In Spike Lee’s film Bamboozled (2000), we get a powerful close-up of a visibly distressed black performer applying blackface. The tears are unscripted. Lee said that the actors dreaded blacking up: they felt it was dehumanizing; it tore out their souls. Recently, as part of a performance at Danspace Project at St Mark’s Church, a white performer blackened her face, declared herself black, and stated quite simply, “I have been waiting my entire life for this.”


Robbert Copper, “Strange Fruit.” Black paper on white paper. 24 × 24". Courtesy the artist.
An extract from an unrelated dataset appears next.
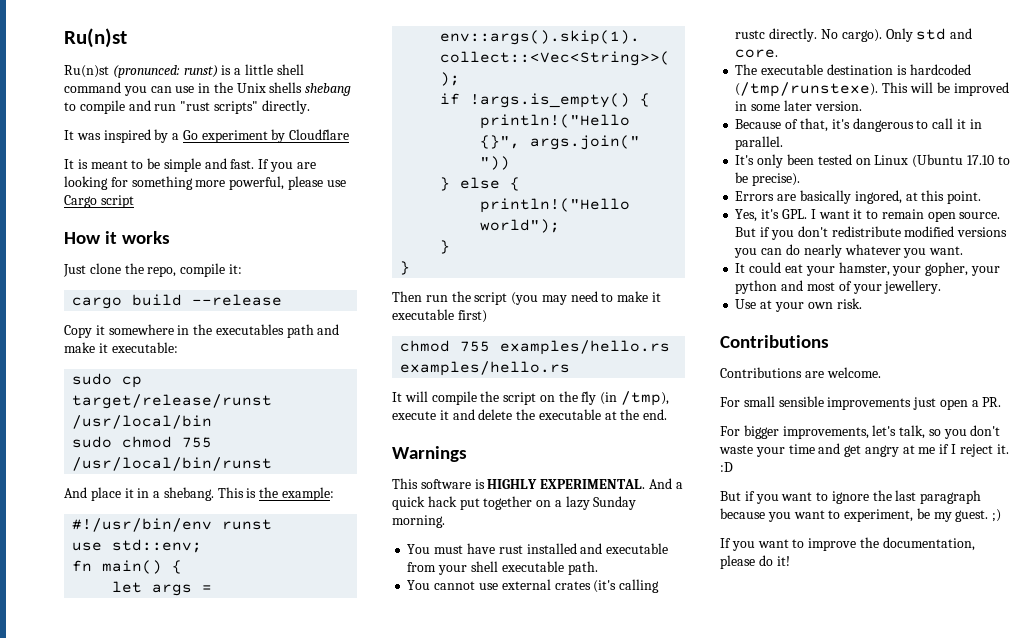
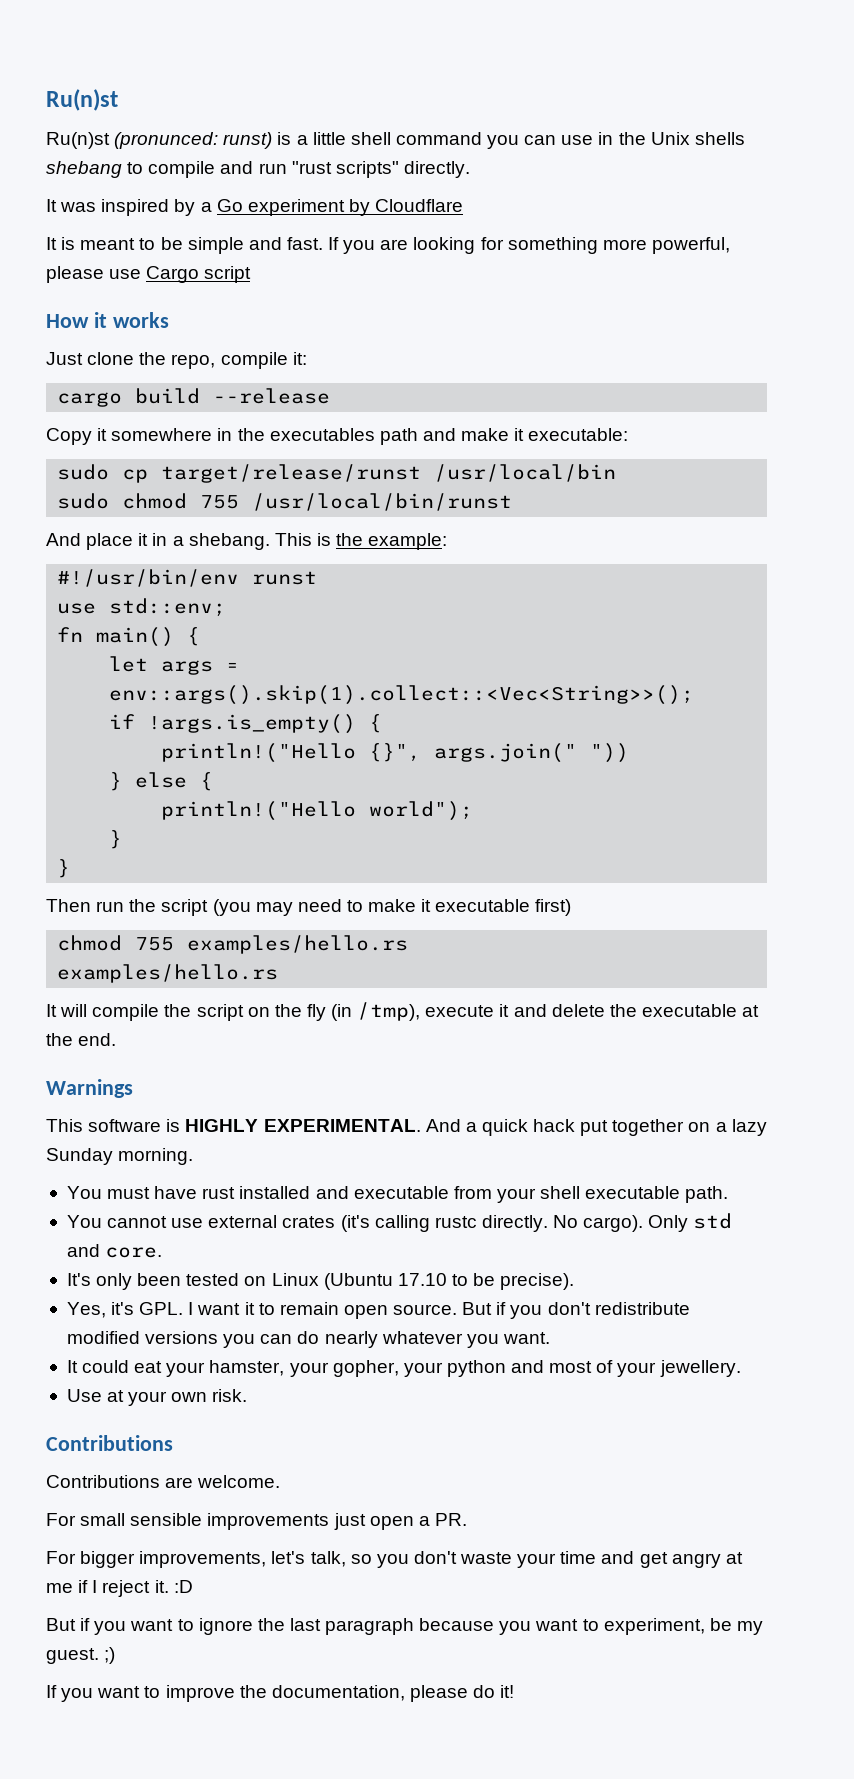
- The executable destination is hardcoded (/tmp/runstexe). This will be improved in some later version.
- Because of that, it's dangerous to call it in parallel.
- Errors are basically ingored, at this point.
Danspace Project, a leading space for experimental contemporary dance, just finished a two-month program that examined the meaning of black dance. Curator and choreographer Ishmael Houston-Jones asked, “[D]oes ‘Black Dance’ even exist? And assuming it does, what defines it?” Thirty years ago, Houston-Jones first examined how a new generation of black artists existed “in the parallel worlds of Black America and of new dance.” He reprised his eponymous 1982 program, Parallels, and brought in many of the same choreographers, now luminaries in the dance world, as well as a younger generation: from Jawole Willa Jo Zollar to Ralph Lemon to Nora Chipaumire. The series was routinely reviewed and recommended, and garnered attention and acclaim.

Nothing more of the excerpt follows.